In the post-credits scene, Jen fakes being drunk so she can get Bruce plastered and finally learn the dirty deets about Captain Rogers — who Bruce confirms hooked up with a girl on the USO tour back in the 1940s. As Steve himself says to Natasha in Captain America: The Winter Soldier, he’s 95, not dead. (It has to be Nat who told Bruce this info … right?)

MCU burnouts don’t share this opinion, natch, but I like that the Marvel Cinematic Universe is one long story with characters who coexist and can be the protagonist one day and the special guest star the next. That’s exactly what I signed up for! The way that other new characters like Kate Bishop, Kamala Khan, and now Jennifer Walters have been introduced as civilians in the MCU, with varying degrees of knowledge and curiosity about these heroes before they join in the fun, is thrilling to me. Unless you count For Better or for Worse, I didn’t grow up reading comics. I did grow up reading Animorphs and The Baby-Sitters Club and Phyllis Reynolds Naylor’s Alice series — stories that went on for dozens of novels, stories with shifting points of view and spinoffs. Hand to Khonshu, I would go to the library and look for the longest-possible series to start next. That’s how I ended up reading like eight Doctor Dolittle books.

So watching Jen drill Bruce for deets about Steve Rogers’s sex life and listening to him reminisce about Tony coming over to complain about Steve was a JOY! This is fun fan service. Is it a little weird to be discussing the virginity of a celebrity-cousin’s co-worker? Sure, but think very carefully about the freakiest conversation you’ve had about a celebrity within the private confines of your own home or group text before you cast stones, I say.

Legal Pad

• Jen’s origin story is a bit different here than it is in the comics. In 1980’s Savage She-Hulk, Bruce gives her a blood transfusion after some thugs shoot her. Maybe I’ve been traumatized by years of pandemic and old diseases rearing their ugly heads, but watching Bruce’s blood drip, drip, drip into Jen’s open wound is one of the most unsettling things I’ve seen onscreen this year. So unsanitary!

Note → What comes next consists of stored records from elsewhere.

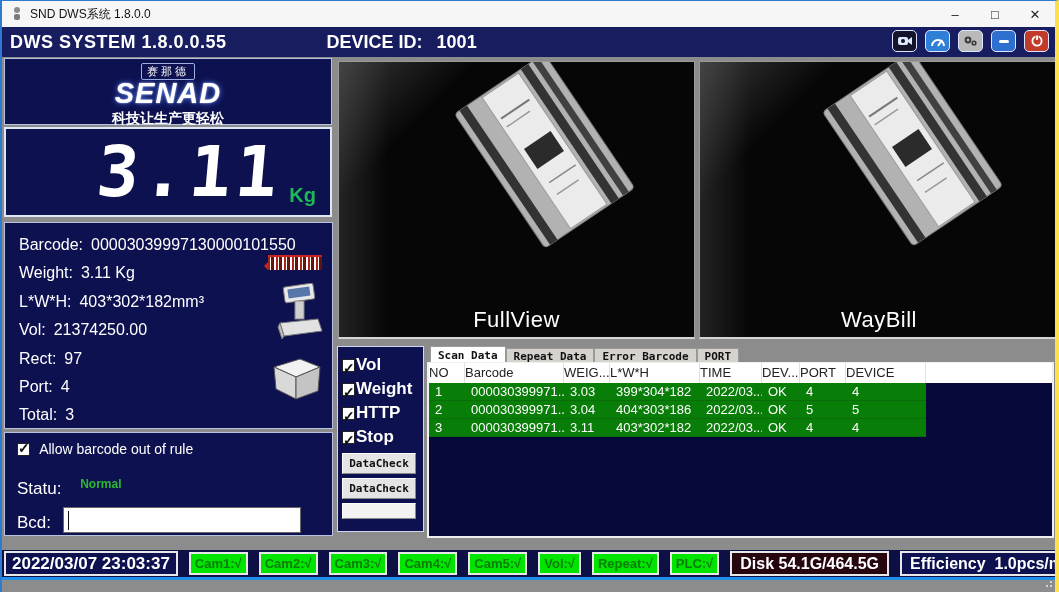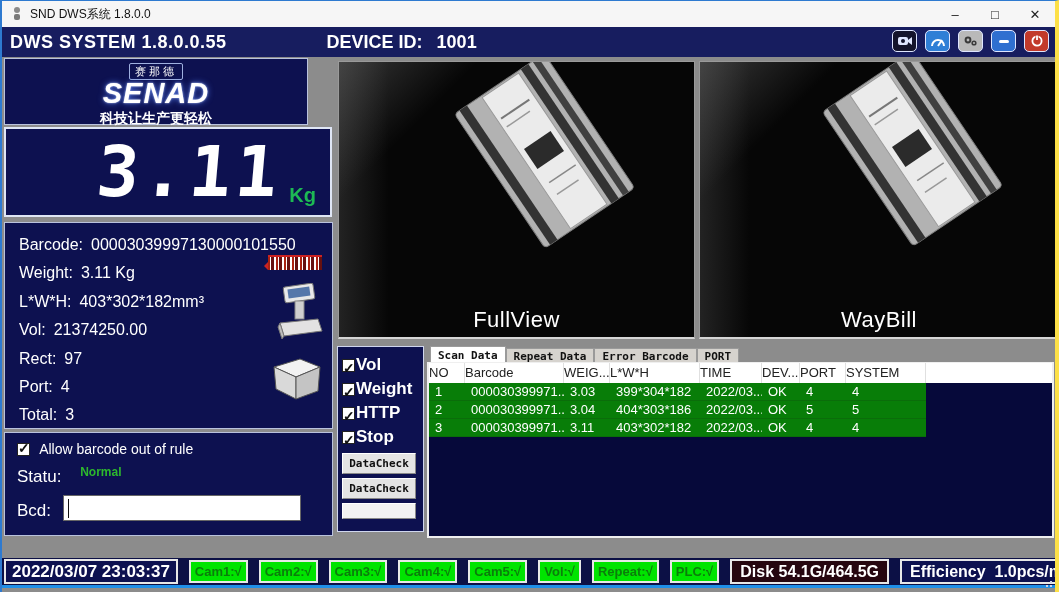--- a/index.html
+++ b/index.html
@@ -45,7 +45,7 @@
   .panel { position:absolute; background:#0d1150; border:1px solid #b9c2dd; }
 
   
-  .logo-panel { left:2px; top:57px; width:304px; height:67px; text-align:center; color:#fff; }
+  .logo-panel { left:2px; top:57px; width:328px; height:67px; text-align:center; color:#fff; }
   .logo-cn { display:inline-block; margin-top:4px; font-size:11px; letter-spacing:3px;
              border:1px solid #9fb0e0; padding:0 5px; border-radius:2px; }
   .logo-en { font-family:"Liberation Sans", sans-serif; font-style:italic; font-weight:bold;

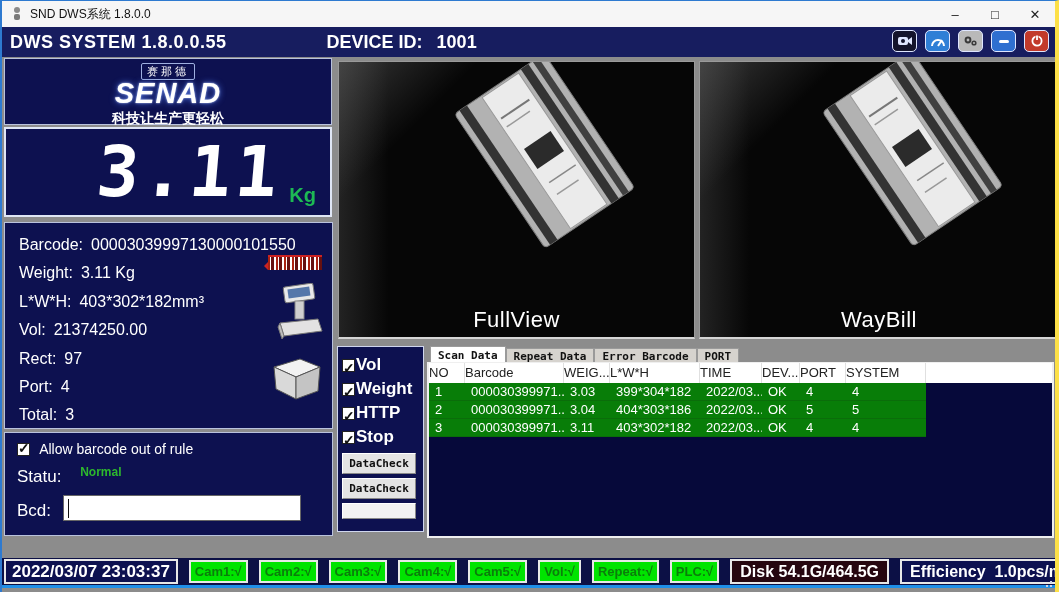--- a/index.html
+++ b/index.html
@@ -327,7 +327,7 @@
       <span class="th c4">TIME</span>
       <span class="th c5">DEV...</span>
       <span class="th c6">PORT</span>
-      <span class="th c7">SYSTEM</span>
+      <span class="th c7">DEVICE</span>
       <span class="th fill"></span>
     </div>
     <div class="trow">

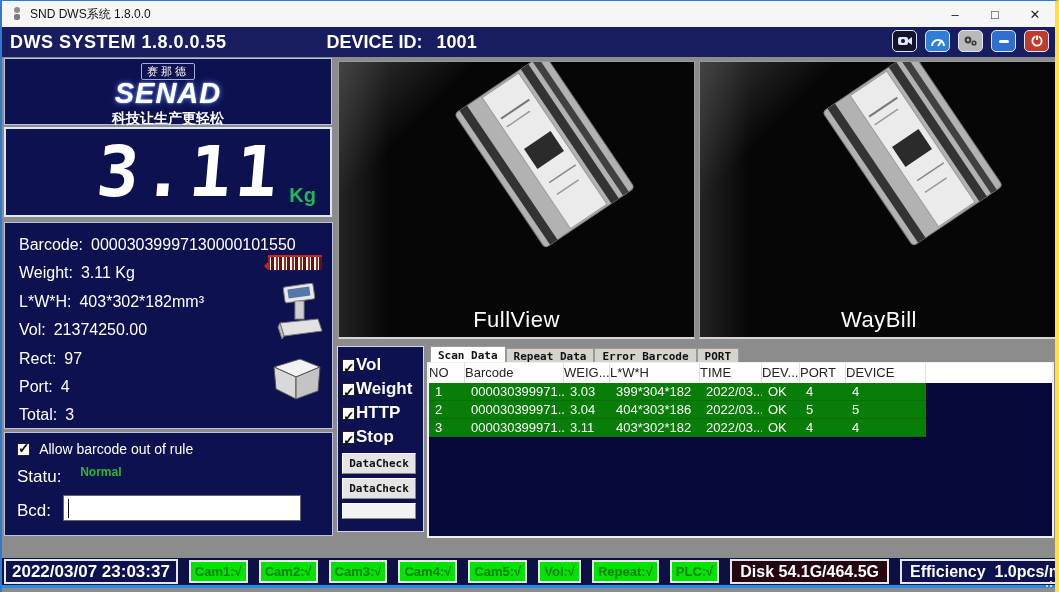--- a/index.html
+++ b/index.html
@@ -82,7 +82,7 @@
   .cb.checked::after { content:"✓"; position:absolute; top:-4px; left:0; font-size:14px;
         font-weight:bold; color:#101010; }
   .allow-row { font-size:14px; }
-  .statu-row { margin-top:10px; font-size:17px; }
+  .statu-row { margin-top:22px; font-size:17px; }
   .statu-value { color:#2db82d; font-size:12px; font-weight:bold; position:relative; top:-6px; margin-left:14px; }
   .bcd-row { margin-top:8px; font-size:17px; display:flex; align-items:flex-end; }
   .bcd-input { margin-left:12px; width:238px; height:26px; background:#fff; border:1px solid #666;

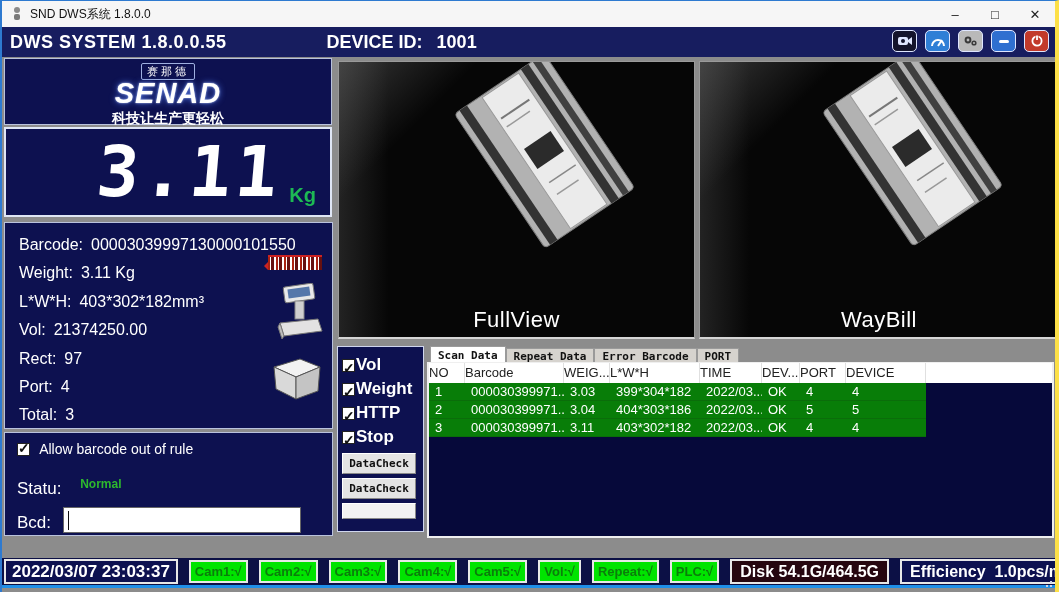--- a/index.html
+++ b/index.html
@@ -134,7 +134,7 @@
   .th.fill { flex:1; border-right:none; }
 
   
-  .statusbar { position:absolute; left:0; right:0; bottom:4px; height:30px; background:#0c1045;
+  .statusbar { position:absolute; left:0; right:0; bottom:12px; height:30px; background:#0c1045;
     border-bottom:3px solid #1f8fe8; display:flex; align-items:center; padding:0 2px; gap:11px; }
   .time-badge { background:#0d1150; border:2px solid #e8e8e8; color:#fff; font-weight:bold;
     font-size:17px; padding:0 6px; height:25px; line-height:21px; white-space:nowrap; }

• Speaking of the car crash, though, did everyone catch the subtle homage to Moon Knight actor Oscar Isaac? The IRL actor and fictional Jen share a love of eating Cheetos with chopsticks to avoid getting powder on their fingies.

• Jen isn’t just “pulling a Deadpool” when she breaks the fourth wall. Meta humor and self-awareness were a huge part of John Byrne’s acclaimed and beloved Sensational She-Hulk series that ran from 1989 to 1994.

• Fans have already figured out that the ship that causes Bruce and Jen’s car crash is from Sakaar, the planet ruled by Jeff Goldblum’s Grandmaster and where Hulk was indentured during Thor: Ragnarok.

• “Sometimes Natasha would sing me a lullaby.”

• Casual reminder to scan any QR codes you see onscreen.